Newly hired director of the Lucas Museum of Narrative Art (which has a new website linked there with more about the collection), Don Bacigalupi, explains to the Chronicle, "Narrative art is, simply stated, visual art that tells a story. It manifests itself in every kind of medium, in every culture, in every form that you can imagine." And, he adds, regarding Lucas's vision for his museum to elevate illustrative and popular forms like animation, "The museum world has often ignored ... some of the most compelling narrative art forms. So they tend to be relegated to the status of low art, or popular art or media art — all the binaries that we set up with ‘high’ and ‘low,’ and ‘popular’ and ‘fine.'"

Lucas is seeking to upend those binaries, and Desmarais grandly states that the Star Wars creator's collection "may just be the core of a great museum," and the beginnings of a larger institution devoted to popular forms that so far have remained the purview of some of these artists' estates alone — like the Norman Rockwell Museum in Stockbridge, Massachusetts, and the Brandywine River Museum in Chadds Ford, Pennsylvania, near the Wyeth family home.

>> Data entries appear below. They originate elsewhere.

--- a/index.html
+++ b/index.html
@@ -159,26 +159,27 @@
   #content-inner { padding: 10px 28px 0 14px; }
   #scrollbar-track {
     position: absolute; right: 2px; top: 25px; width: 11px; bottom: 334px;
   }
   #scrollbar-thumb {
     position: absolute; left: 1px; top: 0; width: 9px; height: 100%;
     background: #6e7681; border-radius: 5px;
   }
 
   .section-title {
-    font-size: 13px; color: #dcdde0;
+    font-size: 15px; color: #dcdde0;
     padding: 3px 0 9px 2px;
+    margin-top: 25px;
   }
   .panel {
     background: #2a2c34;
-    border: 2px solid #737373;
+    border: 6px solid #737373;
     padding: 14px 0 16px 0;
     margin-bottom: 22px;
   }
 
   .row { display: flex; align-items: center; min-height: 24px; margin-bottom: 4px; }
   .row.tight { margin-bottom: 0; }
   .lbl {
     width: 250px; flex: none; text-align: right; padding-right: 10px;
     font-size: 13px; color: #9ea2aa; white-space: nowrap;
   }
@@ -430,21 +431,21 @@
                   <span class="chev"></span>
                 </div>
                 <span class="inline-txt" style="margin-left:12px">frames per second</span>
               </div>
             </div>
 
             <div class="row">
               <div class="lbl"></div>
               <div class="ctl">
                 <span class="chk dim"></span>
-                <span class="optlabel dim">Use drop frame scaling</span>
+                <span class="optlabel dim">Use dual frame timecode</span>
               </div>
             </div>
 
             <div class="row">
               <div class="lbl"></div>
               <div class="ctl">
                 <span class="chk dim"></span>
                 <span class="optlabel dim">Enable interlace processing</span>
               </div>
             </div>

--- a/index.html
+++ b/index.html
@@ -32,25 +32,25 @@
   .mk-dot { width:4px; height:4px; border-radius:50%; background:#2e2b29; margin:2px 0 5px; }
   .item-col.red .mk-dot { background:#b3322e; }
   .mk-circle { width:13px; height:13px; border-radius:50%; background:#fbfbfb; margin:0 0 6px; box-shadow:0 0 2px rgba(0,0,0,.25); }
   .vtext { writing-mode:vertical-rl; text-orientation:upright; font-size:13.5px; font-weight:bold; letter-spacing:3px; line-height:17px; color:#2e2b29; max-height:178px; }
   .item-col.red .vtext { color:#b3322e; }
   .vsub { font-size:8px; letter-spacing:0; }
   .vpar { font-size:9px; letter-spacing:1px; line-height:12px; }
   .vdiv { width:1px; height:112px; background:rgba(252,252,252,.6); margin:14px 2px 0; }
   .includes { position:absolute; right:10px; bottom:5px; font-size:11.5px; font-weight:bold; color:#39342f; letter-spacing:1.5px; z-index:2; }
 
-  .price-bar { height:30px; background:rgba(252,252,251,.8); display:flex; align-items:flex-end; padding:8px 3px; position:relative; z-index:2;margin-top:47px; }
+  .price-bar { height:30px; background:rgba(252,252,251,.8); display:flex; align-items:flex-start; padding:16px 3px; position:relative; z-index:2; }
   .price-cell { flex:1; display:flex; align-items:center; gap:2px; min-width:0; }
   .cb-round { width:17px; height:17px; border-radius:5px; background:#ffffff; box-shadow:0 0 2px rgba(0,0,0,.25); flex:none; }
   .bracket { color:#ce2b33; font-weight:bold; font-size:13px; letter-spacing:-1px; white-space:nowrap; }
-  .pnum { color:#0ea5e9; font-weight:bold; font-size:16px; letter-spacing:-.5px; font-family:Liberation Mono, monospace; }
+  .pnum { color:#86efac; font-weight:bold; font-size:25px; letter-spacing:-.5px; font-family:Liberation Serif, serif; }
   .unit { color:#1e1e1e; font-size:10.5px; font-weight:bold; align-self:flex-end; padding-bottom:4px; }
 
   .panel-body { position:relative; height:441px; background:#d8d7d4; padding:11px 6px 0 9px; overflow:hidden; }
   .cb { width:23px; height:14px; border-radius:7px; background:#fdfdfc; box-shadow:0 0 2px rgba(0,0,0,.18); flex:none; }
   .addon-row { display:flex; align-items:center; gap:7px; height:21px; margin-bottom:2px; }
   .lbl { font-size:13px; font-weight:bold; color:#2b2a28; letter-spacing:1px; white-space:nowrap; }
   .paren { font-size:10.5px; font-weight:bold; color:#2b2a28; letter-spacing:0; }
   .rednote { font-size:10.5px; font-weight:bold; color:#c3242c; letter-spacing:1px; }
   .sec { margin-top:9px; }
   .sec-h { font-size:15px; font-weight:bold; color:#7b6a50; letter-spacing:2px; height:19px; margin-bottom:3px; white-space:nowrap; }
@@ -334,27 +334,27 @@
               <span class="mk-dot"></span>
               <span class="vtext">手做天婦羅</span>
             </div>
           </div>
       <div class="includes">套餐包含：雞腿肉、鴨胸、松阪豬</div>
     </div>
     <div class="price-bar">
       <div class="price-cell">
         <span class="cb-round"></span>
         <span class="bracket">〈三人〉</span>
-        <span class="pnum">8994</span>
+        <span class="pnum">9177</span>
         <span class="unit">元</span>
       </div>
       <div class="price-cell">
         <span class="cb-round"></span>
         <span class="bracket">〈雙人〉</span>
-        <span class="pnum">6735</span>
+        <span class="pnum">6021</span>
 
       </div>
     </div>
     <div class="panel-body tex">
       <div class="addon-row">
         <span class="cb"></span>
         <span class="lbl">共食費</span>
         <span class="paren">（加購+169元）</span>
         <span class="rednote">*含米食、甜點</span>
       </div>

And to be fair, Rockwell's works especially have been garnering fine-art prices in recent years — two pieces, "The Gossips" and Rockwell's even more famous "Saying Grace" (1951) set record prices at a 2013 Sothetby's auction of $46 million and $8.45 million respectively, and it turns out that Lucas was the winning bidder for both.

Lucas now owns 147 original Rockwells, and 41 original paintings by Parrish, and those numbers are likely growing in preparation for being exhibited in the eventual museum, which is still a few years (at least) from becoming a reality.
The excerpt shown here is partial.